Active safety systems and self-driving cars are a promising solution to reduce the number of traffic accidents [1, 2]. Some advanced driver assistance systems (ADAS) such as adaptive cruise control (ACC), collision warning system (CWS), and emergency braking system (EBS) that already exist in series of land vehicles are able to warn the driver and even to intervene in the state of the vehicle when a hazardous traffic situation is being developed. With the development of various driver assistance systems using vehicle position, the improvement of positioning accuracy is highly desired. Global navigation systems (GNSS), widely used as a positioning system, can provide accuracy of a few meters in suburban areas in order to provide an accurate trajectory or position of vehicles which is crucial for collision warning/avoidance.
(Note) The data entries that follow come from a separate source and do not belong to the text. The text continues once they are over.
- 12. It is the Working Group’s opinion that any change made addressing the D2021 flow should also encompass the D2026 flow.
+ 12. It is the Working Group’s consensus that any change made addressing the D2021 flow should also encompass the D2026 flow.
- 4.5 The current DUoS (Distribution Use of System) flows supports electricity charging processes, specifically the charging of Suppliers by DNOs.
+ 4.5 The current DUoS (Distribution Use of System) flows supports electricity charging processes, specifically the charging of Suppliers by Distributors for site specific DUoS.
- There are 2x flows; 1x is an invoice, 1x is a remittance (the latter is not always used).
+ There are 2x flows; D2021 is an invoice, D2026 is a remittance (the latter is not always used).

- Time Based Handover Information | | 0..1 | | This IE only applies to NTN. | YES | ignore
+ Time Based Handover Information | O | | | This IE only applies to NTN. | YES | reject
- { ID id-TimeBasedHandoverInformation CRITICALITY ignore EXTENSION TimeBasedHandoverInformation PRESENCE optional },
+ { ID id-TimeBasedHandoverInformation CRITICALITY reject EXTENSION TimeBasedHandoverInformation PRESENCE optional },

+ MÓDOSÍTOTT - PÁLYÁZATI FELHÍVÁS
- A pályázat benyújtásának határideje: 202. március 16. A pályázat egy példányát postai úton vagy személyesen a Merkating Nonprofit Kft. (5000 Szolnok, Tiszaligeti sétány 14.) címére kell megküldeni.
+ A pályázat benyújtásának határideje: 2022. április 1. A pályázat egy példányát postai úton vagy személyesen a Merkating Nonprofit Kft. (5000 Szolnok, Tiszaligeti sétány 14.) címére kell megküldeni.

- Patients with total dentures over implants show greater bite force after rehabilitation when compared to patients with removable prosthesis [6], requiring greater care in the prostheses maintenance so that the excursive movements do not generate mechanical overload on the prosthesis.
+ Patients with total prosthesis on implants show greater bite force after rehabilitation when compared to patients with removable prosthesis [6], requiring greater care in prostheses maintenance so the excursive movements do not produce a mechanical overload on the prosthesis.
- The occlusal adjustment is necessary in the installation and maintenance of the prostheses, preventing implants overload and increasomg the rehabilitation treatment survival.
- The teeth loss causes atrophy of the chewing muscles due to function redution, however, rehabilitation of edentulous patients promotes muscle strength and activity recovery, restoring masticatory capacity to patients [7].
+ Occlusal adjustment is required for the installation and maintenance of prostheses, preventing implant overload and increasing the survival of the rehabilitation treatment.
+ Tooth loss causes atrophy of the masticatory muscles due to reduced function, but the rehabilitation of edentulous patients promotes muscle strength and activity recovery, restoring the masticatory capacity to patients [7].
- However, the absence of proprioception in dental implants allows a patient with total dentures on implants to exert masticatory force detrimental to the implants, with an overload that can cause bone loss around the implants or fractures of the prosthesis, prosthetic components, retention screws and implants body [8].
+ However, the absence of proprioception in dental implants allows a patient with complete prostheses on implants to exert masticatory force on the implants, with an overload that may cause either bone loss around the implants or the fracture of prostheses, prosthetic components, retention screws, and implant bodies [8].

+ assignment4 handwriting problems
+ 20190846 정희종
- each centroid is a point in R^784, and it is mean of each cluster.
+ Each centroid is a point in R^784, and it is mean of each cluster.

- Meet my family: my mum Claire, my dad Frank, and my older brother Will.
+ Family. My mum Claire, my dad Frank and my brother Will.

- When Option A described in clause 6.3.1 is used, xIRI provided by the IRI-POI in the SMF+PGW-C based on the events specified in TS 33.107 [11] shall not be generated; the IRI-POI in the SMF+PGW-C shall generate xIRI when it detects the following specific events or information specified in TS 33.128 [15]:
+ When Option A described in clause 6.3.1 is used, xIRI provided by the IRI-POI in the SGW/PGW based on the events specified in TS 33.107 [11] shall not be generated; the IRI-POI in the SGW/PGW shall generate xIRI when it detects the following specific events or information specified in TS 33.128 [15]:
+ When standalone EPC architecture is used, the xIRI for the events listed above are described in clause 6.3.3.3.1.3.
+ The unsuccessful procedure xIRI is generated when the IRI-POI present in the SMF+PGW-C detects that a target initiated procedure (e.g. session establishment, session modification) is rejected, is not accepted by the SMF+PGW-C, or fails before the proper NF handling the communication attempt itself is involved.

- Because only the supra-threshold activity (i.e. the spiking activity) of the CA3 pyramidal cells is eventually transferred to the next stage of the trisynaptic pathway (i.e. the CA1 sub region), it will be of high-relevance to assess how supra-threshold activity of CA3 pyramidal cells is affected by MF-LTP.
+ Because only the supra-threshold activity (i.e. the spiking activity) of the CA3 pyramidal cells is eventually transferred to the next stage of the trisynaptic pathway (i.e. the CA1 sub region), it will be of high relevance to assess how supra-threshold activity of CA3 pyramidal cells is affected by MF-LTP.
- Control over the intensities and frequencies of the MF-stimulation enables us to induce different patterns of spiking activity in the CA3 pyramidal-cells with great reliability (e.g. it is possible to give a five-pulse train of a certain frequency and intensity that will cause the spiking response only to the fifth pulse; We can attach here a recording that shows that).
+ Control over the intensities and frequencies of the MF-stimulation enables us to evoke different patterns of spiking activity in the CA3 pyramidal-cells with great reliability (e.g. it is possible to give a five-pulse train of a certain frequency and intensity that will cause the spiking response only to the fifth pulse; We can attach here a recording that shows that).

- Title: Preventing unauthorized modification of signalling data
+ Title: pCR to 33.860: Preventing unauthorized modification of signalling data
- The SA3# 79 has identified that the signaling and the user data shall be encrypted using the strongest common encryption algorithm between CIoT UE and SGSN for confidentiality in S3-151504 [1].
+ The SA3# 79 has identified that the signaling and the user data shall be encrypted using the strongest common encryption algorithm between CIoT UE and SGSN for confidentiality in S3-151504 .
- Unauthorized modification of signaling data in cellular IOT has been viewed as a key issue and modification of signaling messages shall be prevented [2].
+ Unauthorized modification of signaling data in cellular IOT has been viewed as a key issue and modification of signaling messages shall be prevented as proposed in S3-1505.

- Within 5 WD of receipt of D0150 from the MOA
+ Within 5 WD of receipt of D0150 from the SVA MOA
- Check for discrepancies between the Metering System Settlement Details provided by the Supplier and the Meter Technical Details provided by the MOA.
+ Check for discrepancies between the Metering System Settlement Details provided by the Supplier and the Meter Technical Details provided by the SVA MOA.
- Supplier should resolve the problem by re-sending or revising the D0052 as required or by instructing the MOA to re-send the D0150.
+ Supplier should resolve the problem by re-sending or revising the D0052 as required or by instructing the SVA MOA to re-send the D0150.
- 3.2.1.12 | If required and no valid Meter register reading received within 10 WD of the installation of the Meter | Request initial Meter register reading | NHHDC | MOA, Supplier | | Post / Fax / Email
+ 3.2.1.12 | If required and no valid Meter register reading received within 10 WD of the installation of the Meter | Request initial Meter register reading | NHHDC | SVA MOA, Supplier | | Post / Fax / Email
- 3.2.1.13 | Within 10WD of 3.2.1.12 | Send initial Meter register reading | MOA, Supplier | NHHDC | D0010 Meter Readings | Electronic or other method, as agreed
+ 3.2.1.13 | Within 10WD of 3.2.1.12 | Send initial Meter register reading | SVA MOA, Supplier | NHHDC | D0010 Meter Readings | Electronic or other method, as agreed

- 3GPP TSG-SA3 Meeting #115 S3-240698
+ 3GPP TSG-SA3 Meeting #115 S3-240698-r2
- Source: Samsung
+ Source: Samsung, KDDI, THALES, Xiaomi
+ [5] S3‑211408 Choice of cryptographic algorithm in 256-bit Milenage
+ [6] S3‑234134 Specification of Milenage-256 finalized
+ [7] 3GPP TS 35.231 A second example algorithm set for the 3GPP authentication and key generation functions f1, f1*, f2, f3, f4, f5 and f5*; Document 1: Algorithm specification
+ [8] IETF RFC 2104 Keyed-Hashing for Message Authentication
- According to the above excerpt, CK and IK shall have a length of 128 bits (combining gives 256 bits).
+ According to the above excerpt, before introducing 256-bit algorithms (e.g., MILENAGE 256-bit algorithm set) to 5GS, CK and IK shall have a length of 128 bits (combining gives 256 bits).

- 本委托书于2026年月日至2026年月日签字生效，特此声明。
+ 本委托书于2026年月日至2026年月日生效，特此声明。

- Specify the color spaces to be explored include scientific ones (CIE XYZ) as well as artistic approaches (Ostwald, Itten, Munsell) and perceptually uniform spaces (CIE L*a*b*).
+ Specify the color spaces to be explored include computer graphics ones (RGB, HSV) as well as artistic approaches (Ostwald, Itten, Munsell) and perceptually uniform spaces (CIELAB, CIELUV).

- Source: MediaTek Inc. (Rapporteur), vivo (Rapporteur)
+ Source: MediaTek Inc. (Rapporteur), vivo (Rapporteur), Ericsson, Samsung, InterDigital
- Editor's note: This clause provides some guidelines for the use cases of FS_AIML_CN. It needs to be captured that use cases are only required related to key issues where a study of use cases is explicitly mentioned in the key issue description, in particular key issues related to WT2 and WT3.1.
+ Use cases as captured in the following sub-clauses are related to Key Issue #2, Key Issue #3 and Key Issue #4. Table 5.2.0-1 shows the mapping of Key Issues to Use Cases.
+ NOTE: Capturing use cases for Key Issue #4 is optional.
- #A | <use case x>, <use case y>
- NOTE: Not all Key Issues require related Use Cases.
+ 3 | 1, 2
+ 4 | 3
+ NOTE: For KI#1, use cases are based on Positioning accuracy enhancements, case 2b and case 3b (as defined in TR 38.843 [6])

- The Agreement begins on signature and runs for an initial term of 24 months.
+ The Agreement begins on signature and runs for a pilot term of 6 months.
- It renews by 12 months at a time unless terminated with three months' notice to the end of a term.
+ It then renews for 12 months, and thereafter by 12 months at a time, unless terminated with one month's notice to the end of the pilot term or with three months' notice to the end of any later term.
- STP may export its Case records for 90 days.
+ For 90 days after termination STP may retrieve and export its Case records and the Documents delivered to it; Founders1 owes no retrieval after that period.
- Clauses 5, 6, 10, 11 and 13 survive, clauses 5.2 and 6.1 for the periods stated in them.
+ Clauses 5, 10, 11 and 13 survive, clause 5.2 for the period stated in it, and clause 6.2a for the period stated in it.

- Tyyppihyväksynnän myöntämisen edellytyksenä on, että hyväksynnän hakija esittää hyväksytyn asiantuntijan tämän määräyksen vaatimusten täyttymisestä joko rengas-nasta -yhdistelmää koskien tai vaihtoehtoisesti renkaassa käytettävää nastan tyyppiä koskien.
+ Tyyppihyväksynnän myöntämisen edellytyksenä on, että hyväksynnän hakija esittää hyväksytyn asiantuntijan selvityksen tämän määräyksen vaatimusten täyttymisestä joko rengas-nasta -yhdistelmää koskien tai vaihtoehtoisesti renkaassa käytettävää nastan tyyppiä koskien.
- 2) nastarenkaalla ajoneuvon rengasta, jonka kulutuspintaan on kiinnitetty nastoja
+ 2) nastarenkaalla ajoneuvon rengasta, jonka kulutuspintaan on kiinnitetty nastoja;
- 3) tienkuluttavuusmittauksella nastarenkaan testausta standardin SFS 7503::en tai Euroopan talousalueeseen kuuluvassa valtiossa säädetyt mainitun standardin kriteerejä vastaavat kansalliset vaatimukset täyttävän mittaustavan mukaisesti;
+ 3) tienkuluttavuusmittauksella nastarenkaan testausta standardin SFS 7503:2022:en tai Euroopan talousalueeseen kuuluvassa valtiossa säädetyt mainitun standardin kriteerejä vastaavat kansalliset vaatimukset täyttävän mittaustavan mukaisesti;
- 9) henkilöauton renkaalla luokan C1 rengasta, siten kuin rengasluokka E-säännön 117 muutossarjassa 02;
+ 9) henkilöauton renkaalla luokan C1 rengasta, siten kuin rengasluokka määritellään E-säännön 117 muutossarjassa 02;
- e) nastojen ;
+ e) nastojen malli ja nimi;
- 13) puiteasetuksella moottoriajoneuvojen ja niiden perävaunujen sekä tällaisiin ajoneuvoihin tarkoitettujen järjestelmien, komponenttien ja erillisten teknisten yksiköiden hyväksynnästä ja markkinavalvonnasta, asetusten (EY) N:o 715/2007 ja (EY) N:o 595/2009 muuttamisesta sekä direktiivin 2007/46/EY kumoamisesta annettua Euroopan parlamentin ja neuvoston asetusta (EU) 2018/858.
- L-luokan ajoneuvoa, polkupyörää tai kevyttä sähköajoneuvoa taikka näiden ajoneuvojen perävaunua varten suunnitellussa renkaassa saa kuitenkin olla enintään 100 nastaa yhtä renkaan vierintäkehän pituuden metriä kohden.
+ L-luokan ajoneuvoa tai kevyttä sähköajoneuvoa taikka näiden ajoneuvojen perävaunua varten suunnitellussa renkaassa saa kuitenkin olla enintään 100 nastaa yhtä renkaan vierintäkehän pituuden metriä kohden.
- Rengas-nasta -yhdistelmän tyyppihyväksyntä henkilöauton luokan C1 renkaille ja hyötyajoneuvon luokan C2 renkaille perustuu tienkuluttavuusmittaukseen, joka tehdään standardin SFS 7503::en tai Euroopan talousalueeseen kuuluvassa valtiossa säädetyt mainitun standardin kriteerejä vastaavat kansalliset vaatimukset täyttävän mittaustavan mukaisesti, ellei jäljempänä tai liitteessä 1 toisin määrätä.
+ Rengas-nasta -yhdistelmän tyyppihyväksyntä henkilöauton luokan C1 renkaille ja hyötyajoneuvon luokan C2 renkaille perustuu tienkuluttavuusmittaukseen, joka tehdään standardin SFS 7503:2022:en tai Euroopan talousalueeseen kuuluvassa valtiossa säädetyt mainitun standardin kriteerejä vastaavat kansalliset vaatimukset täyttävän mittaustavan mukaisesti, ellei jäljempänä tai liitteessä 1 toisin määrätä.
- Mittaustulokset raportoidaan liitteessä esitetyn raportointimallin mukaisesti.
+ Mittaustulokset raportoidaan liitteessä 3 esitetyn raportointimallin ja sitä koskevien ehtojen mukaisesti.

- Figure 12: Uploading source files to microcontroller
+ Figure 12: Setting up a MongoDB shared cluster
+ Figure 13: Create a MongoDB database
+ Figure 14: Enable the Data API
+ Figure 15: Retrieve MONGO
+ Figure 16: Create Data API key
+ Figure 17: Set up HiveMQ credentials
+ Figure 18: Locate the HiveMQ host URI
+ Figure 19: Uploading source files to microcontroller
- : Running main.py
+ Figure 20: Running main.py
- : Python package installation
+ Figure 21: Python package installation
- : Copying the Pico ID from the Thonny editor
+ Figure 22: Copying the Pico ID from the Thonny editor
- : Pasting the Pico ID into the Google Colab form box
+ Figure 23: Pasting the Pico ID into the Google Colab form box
However, in urban areas or under dense foliage, this accuracy can be degraded to ten meters or more because of the reflection and blocking of global positioning system (GPS) signals by tall buildings. In these environments, signal may be difficult to acquire or the number of satellites available may be not sufficient to provide position information [2]. Thus, a backup or alternative system is required to mitigate the impact of GPS outages.

Hybridization of GNSS with an inertial navigation system (INS) is one of the best solutions for bridging the GNSS gaps. Among the INS devices used in land vehicle navigation (LVN), low-cost microelectromechanical systems (MEMS) inertial sensors have received more interest because of their price and technology enabling compact and portable size [3]. MEMS-INS and GNSS are commonly integrated using Kalman filter (KF) to provide a robust navigation solution, overcoming situations of GPS satellite signals blockage. However, it was shown that long-term GPS outages can be crucial and the INS position accuracy degrades also with time. Additionally, most of the methods proposed in the literature point that the traditional Kalman filter is the main reason of the failure of the integration of GNSS/INS as its prediction model is not adapted for nonlinear stochastic problems. It is also shown that applying adaptive filters and smoothers techniques to the GNSS/INS integrated navigation system could obtain better estimated performance than by using conventional KF [4, 5]. Vehicular navigation is often characterized with dynamics changes in motion and the use of KF could negatively have an impact on the position accuracy due to its inappropriate stochastic models and its inability to solve nonlinear system problems with variational and colored noise properties [5]. As a consequence of the aforementioned KF drawbacks, different approaches based on Bayesian filtering [6–9] and artificial intelligence (AI) techniques [3, 10–16] have been proposed to improve the effectiveness of the integration methodology in bridging GPS outages.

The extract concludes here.